%%
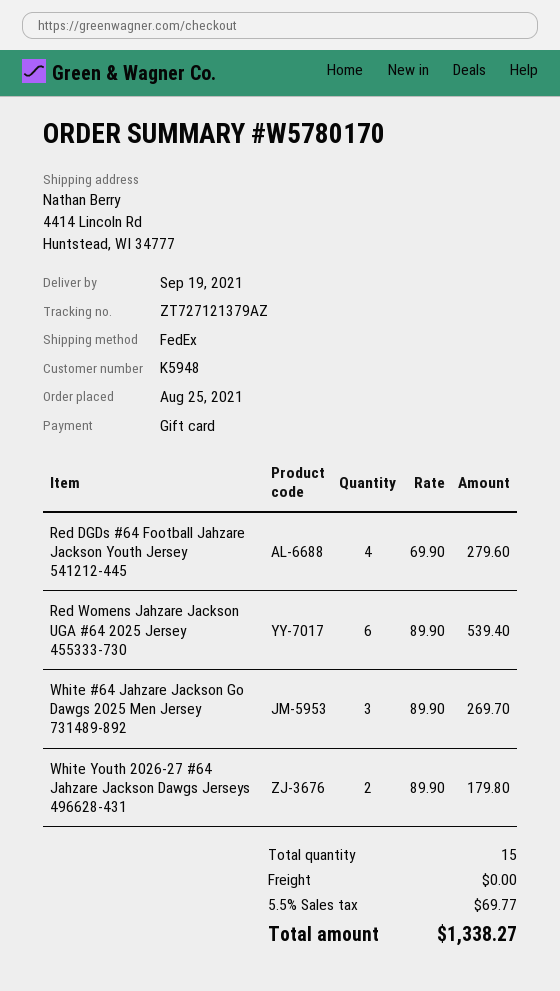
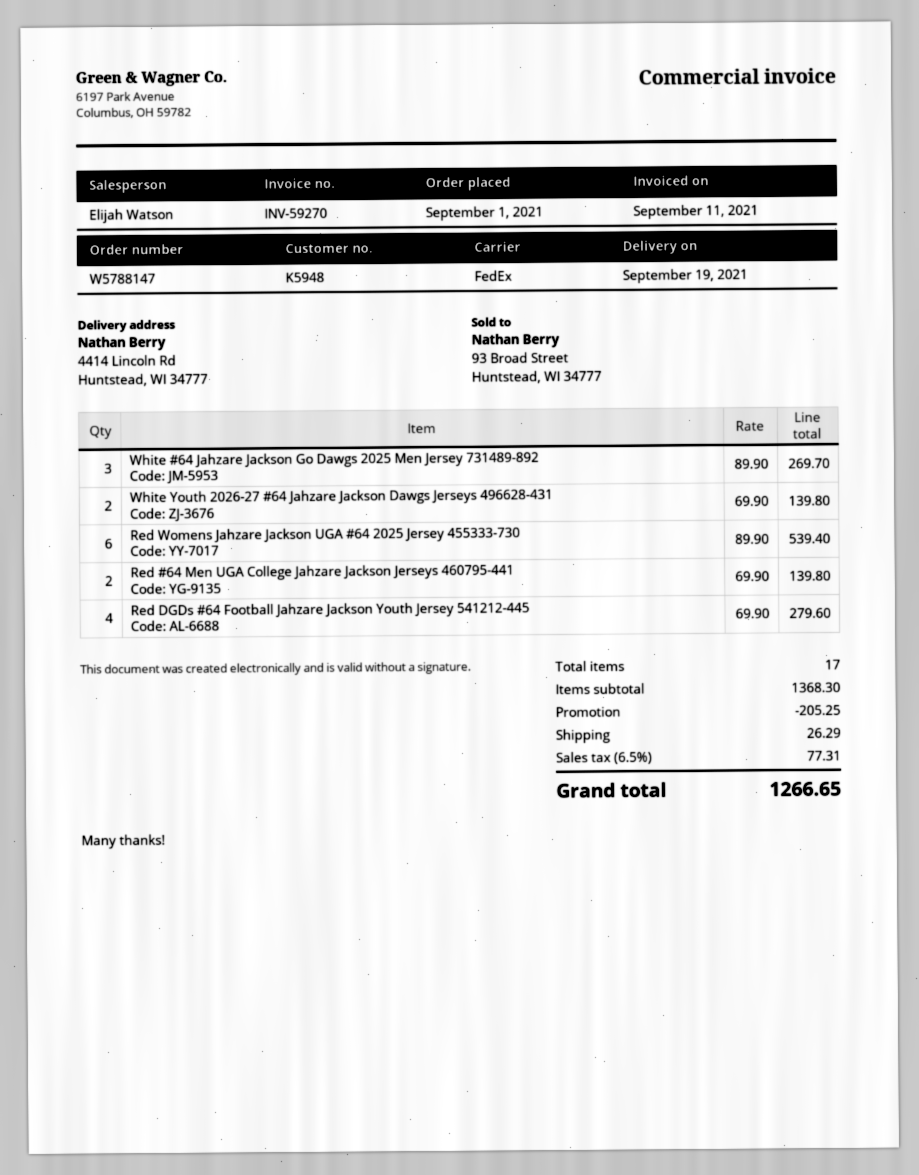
order number: W5780170 -> W5788147
order date: 2021-08-25 -> 2021-09-01
White Youth 2026-27 #64 Jahzare Jackson Dawgs Jerseys 496628-431: 2 x 89.90 = 179.80 -> 2 x 69.90 = 139.80
Red #64 Men UGA College Jahzare Jackson Jerseys 460795-441: none -> 2 x 69.90 = 139.80
total quantity: 15 -> 17
discount: none -> 205.25
shipping: 0.00 -> 26.29
tax: 5.5% = 69.77 -> 6.5% = 77.31
total: 1338.27 -> 1266.65

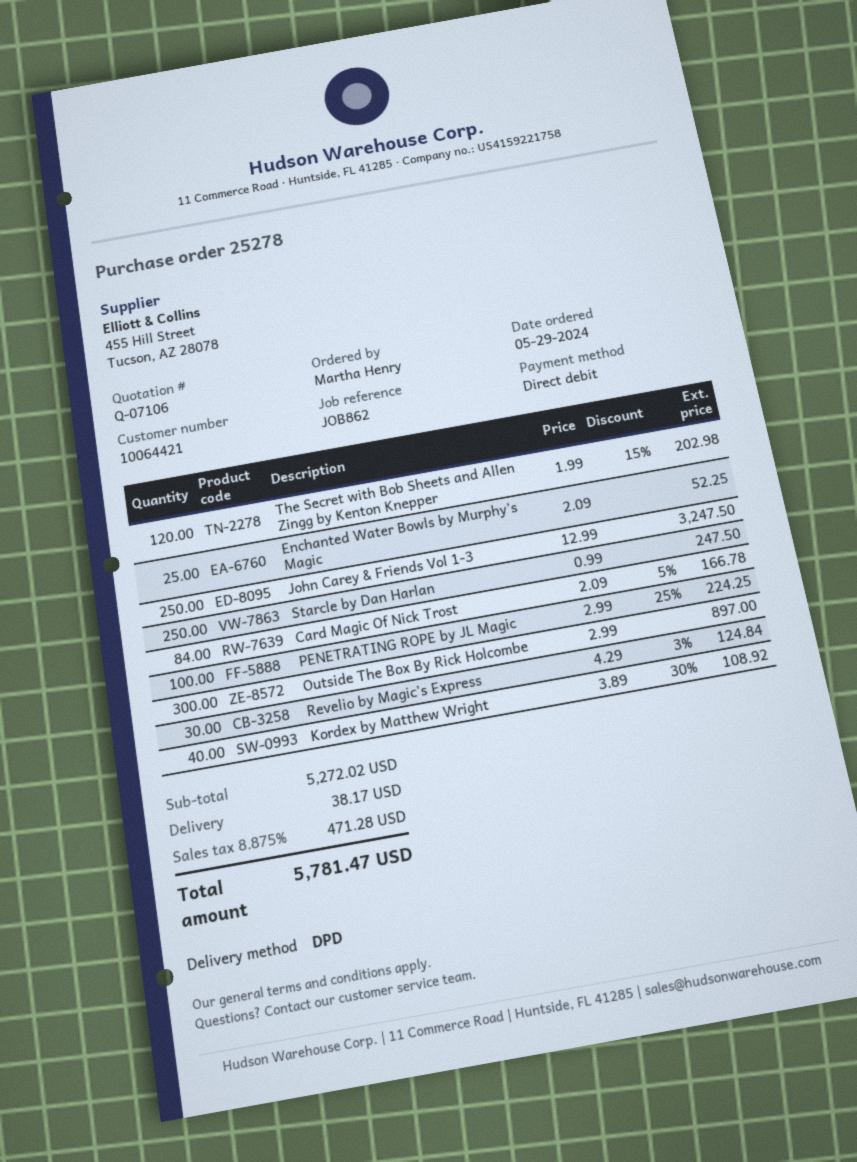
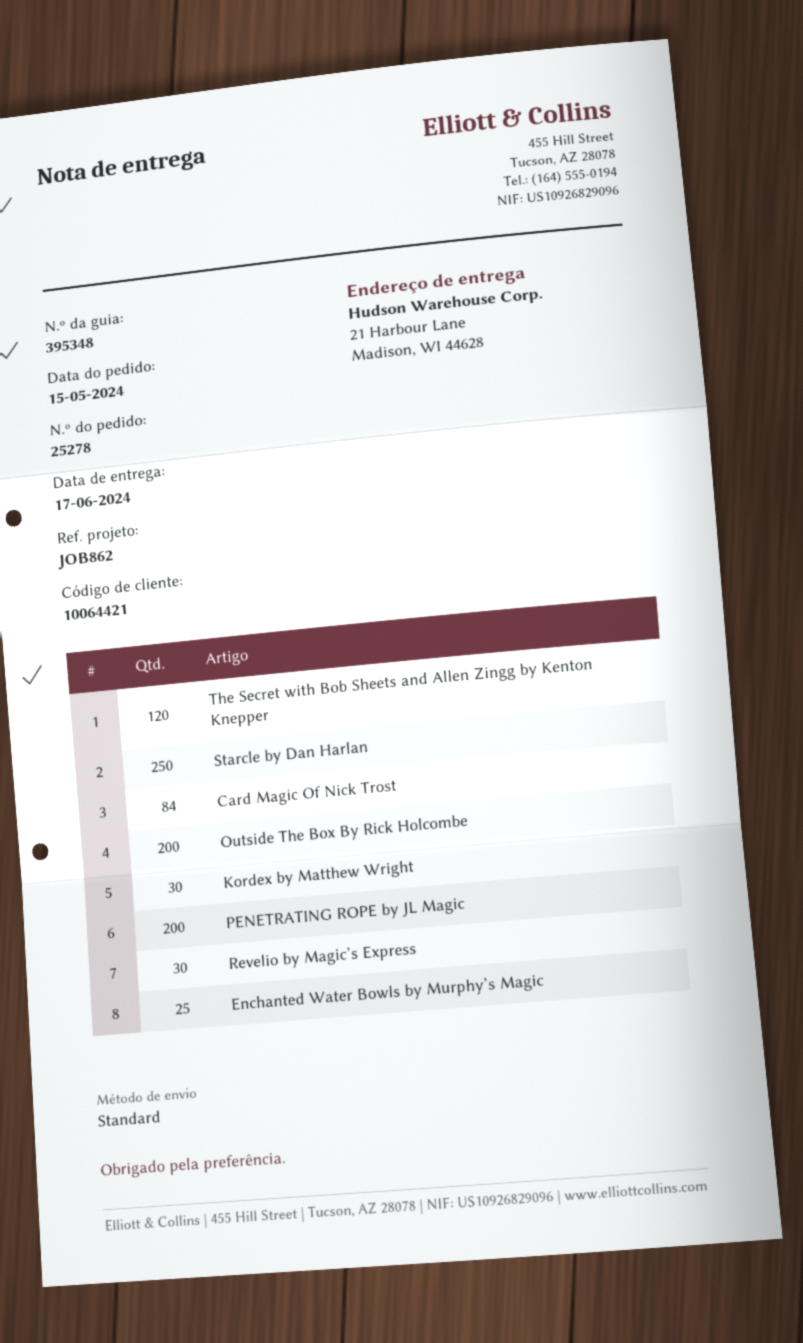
order date: 2024-05-29 -> 2024-05-15
shipping method: DPD -> standard
John Carey & Friends Vol 1-3: 250 -> none
PENETRATING ROPE by JL Magic: 100 -> 200
Outside The Box By Rick Holcombe: 300 -> 200
Kordex by Matthew Wright: 40 -> 30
%%
Retype, without changes, the lines from the line holding "order date: 2024-05-29 -> 2024-05-15" to the end of the data, both ends included.

> The completed task:
order date: 2024-05-29 -> 2024-05-15
shipping method: DPD -> standard
John Carey & Friends Vol 1-3: 250 -> none
PENETRATING ROPE by JL Magic: 100 -> 200
Outside The Box By Rick Holcombe: 300 -> 200
Kordex by Matthew Wright: 40 -> 30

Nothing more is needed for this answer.